Consolidated Climate Change/CO2/Global Warming Thread

Discussion in 'Science' started by hlokk, Feb 12, 2007.

  1. adamsleath

    adamsleath Member

    Joined:
    Oct 17, 2006
    Messages:
    15,878
    Location:
    Sunnybank Q4109
    yes. totally. as consumers.
    say i earn an income providing a service or a commodity. the problem remains. how do i derive that income in the most sustainable way.
    ?
     
    Last edited: Sep 29, 2019
  2. shredder

    shredder Member

    Joined:
    Dec 26, 2001
    Messages:
    12,082
    Location:
    New Zealand
    Housing is an indelible human need, ultimately. More people = more of the planet converted from non-human to human.

    Land development is nasty in it's own ways. I know it well, from full involvement behind the scenes in my earlier career.

    Sometimes very intelligent, church-going pillars of the community - whose lives happens to be dedicated to systematically converting the planet into maximum commercial return, 100 or 1000 sections at a time.

    And the thing is, it's such a massive lock-in. Money, politics, legislation, media, culture and other factors, are all cogs in 'the machine', in which one factor cannot be easily altered individually.

    I also worked on large scale GIS development, including sourcing and processing data from government agencies etc.

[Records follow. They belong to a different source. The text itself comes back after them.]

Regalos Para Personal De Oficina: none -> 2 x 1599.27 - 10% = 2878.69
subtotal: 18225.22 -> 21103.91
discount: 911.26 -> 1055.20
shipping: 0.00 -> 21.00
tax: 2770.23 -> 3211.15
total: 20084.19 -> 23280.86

As elvis says, it is indeed very interesting what information is out there. e.g. the other day, elsewhere in the forums, I posted a nice map I found (not being aware of this thread, at the time).
     
    Last edited: Sep 29, 2019
  3. adamsleath

    adamsleath Member

    Joined:
    Oct 17, 2006
    Messages:
    15,878
    Location:
    Sunnybank Q4109
    the universal factor is population in direct relationship with land use. fix that. and the cumulative environmental deterioration also stabilises.

    very basic.

    as to who is doing what within that system of production and consumption :rolleyes:

    ..oh yeah, pray for rain. that'll help...
     
    Last edited: Sep 29, 2019
  4. shredder

    shredder Member

    Joined:
    Dec 26, 2001
    Messages:
    12,082
    Location:
    New Zealand
    A seaside suburb of my city, during the last king tide. That's the road he's driving on. I remember that suburb as a child. Rode my bicycle round that road. I think know the entire suburb will be gone within a few decades. Each and every of the hundreds of properties will be some nice family's million dollar nightmare. This mechanism will add additional pressure on the housing market as the decades pass.
    upload_2019-10-4_12-34-56.png

    A local highway, also during king tide. It will be abandoned (within 20 years), and a new highway built inland on the public purse. These public financial burdens are going to become widespread and huge as the effects of climate change exponentiate.
    upload_2019-10-4_12-36-46.png

    The "funny" thing is, we're just starting to feel the ramping up of the consequences.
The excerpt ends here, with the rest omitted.